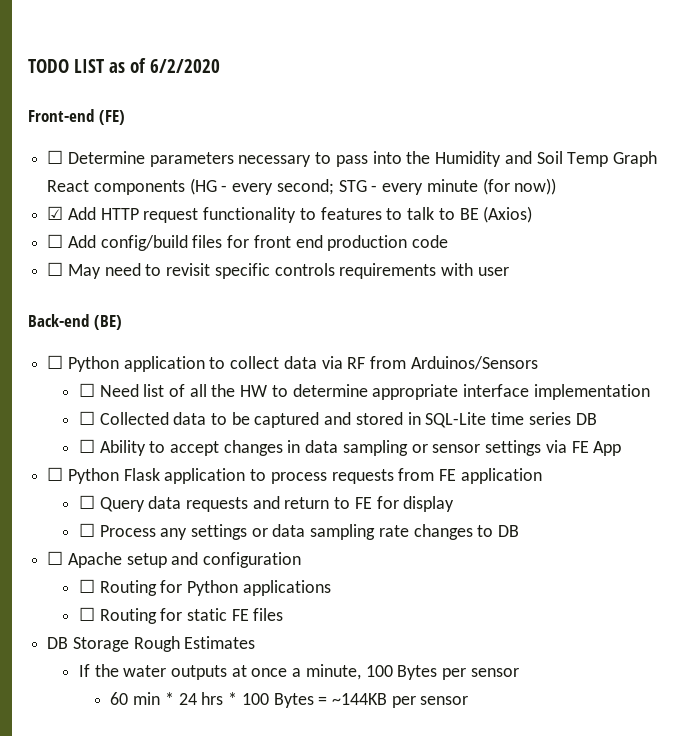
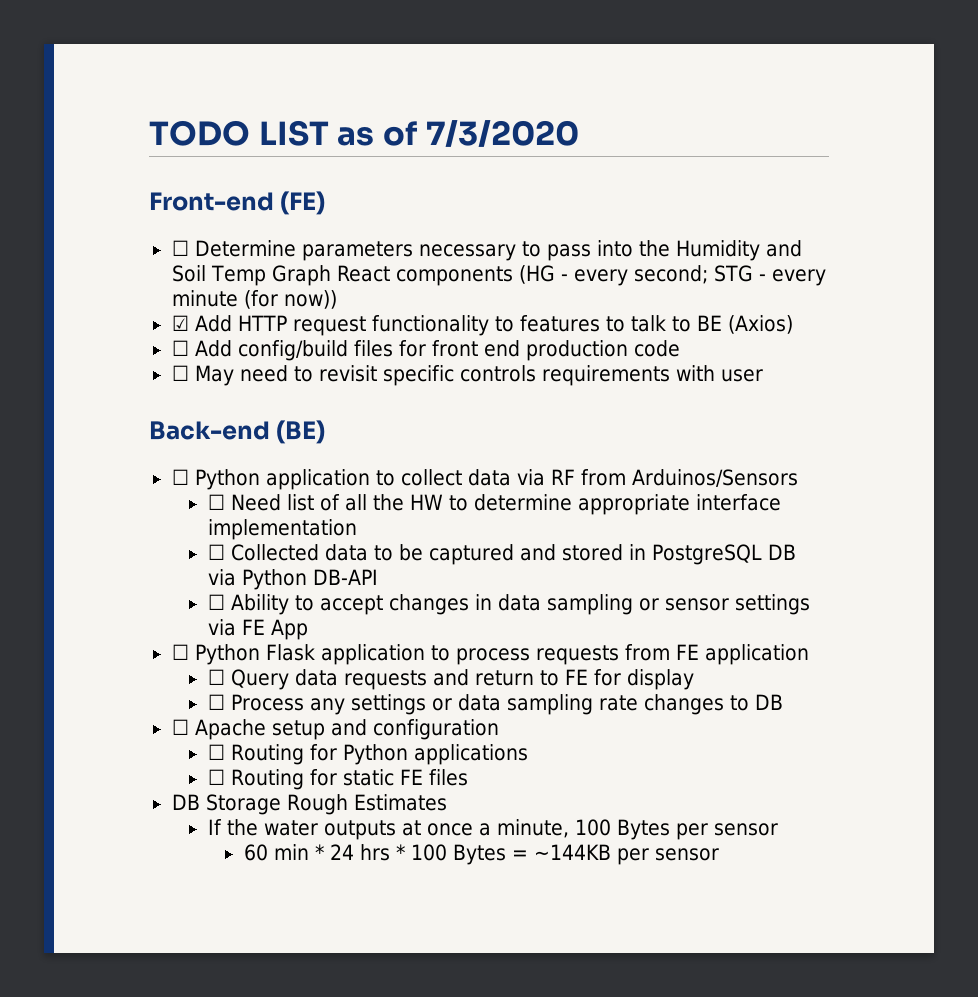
[150,59,220,73] 6/2/2020 -> [425,120,579,147] 7/3/2020
[425,412,597,428] SQL-Lite time series DB -> [651,544,796,565] [207,569,378,590] PostgreSQL DB via Python DB-API

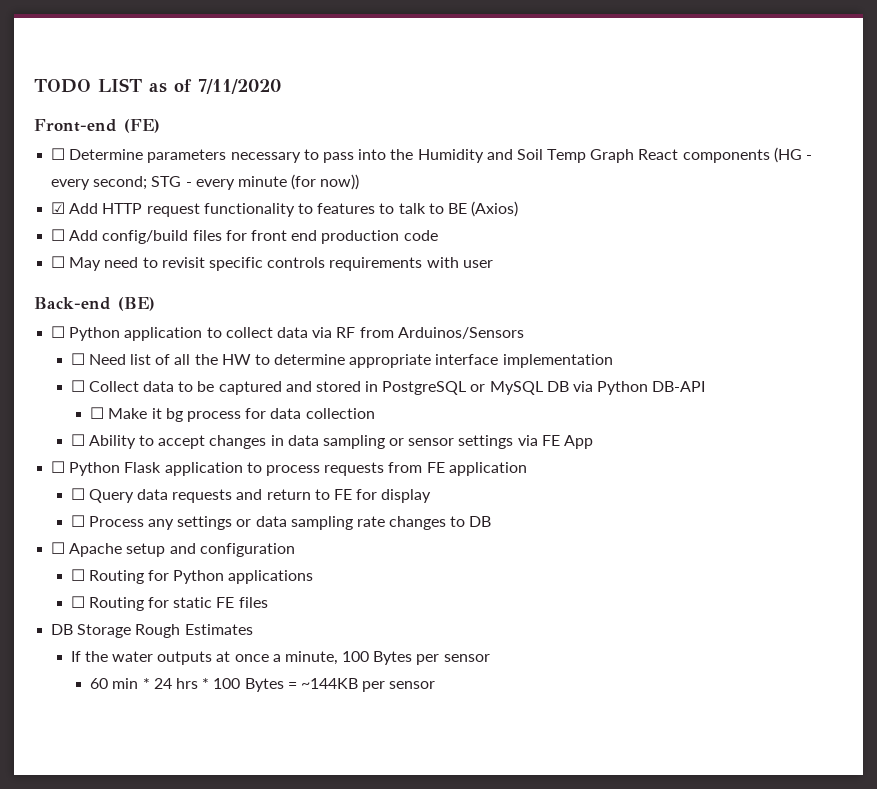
[425,120,579,147] 7/3/2020 -> [198,79,281,94] 7/11/2020
[230,544,319,561] Collected -> [88,381,139,392] Collect
(762, 554) none -> [470,381,543,395] or MySQL
(378, 577) none -> [90,407,375,422] // ☐ Make it bg process for data collection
▬▬▬
» **TO DO**
Your job is to copy out every line from the records above that has the word "none".

» **RESULT OF THE TASK**
(762, 554) none -> [470,381,543,395] or MySQL
(378, 577) none -> [90,407,375,422] // ☐ Make it bg process for data collection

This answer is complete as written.